TASK STATEMENT: Please copy the data below exactly; none of the pictures in it belong in the copy.

==*==

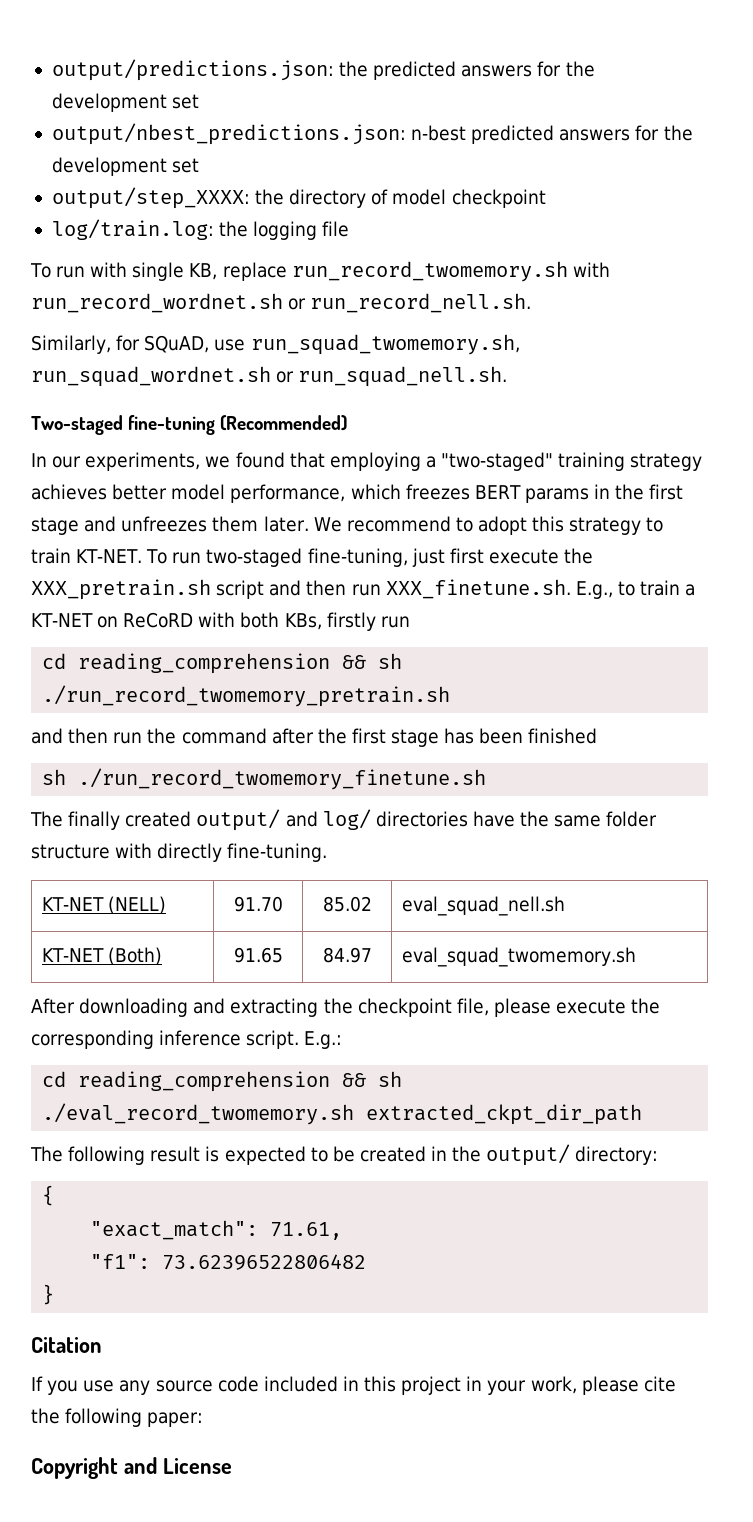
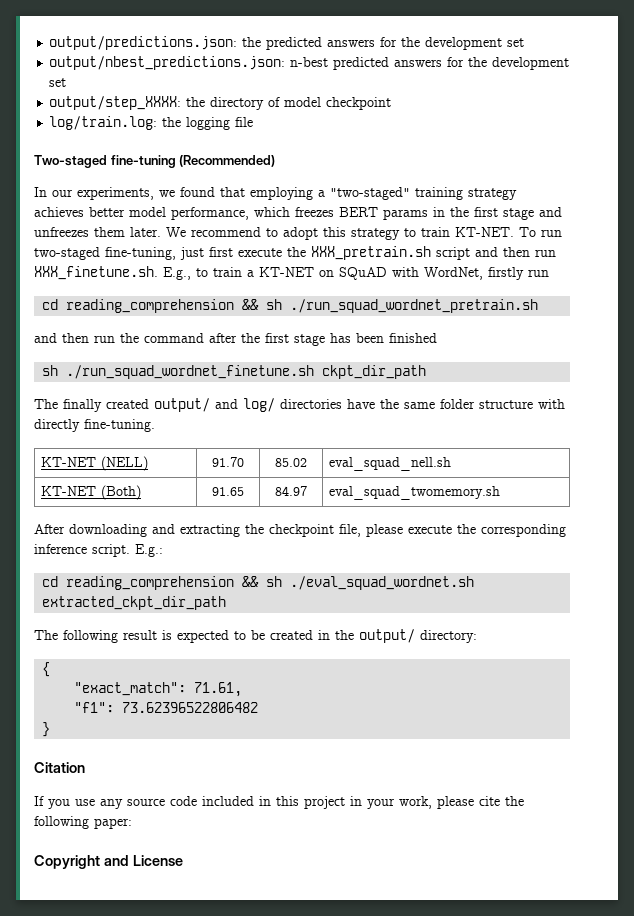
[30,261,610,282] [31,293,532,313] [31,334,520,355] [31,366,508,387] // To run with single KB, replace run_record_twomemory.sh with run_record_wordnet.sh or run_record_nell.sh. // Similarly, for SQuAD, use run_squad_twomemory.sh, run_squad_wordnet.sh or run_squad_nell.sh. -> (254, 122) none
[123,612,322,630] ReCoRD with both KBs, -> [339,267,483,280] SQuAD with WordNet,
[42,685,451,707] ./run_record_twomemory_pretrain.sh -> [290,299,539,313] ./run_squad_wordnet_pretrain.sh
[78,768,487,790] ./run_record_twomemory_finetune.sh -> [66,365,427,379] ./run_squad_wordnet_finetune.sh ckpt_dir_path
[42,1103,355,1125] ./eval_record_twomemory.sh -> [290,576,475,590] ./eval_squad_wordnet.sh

==*==

SOLUTION TO THIS EXERCISE:
[30,261,610,282] [31,293,532,313] [31,334,520,355] [31,366,508,387] // To run with single KB, replace run_record_twomemory.sh with run_record_wordnet.sh or run_record_nell.sh. // Similarly, for SQuAD, use run_squad_twomemory.sh, run_squad_wordnet.sh or run_squad_nell.sh. -> (254, 122) none
[123,612,322,630] ReCoRD with both KBs, -> [339,267,483,280] SQuAD with WordNet,
[42,685,451,707] ./run_record_twomemory_pretrain.sh -> [290,299,539,313] ./run_squad_wordnet_pretrain.sh
[78,768,487,790] ./run_record_twomemory_finetune.sh -> [66,365,427,379] ./run_squad_wordnet_finetune.sh ckpt_dir_path
[42,1103,355,1125] ./eval_record_twomemory.sh -> [290,576,475,590] ./eval_squad_wordnet.sh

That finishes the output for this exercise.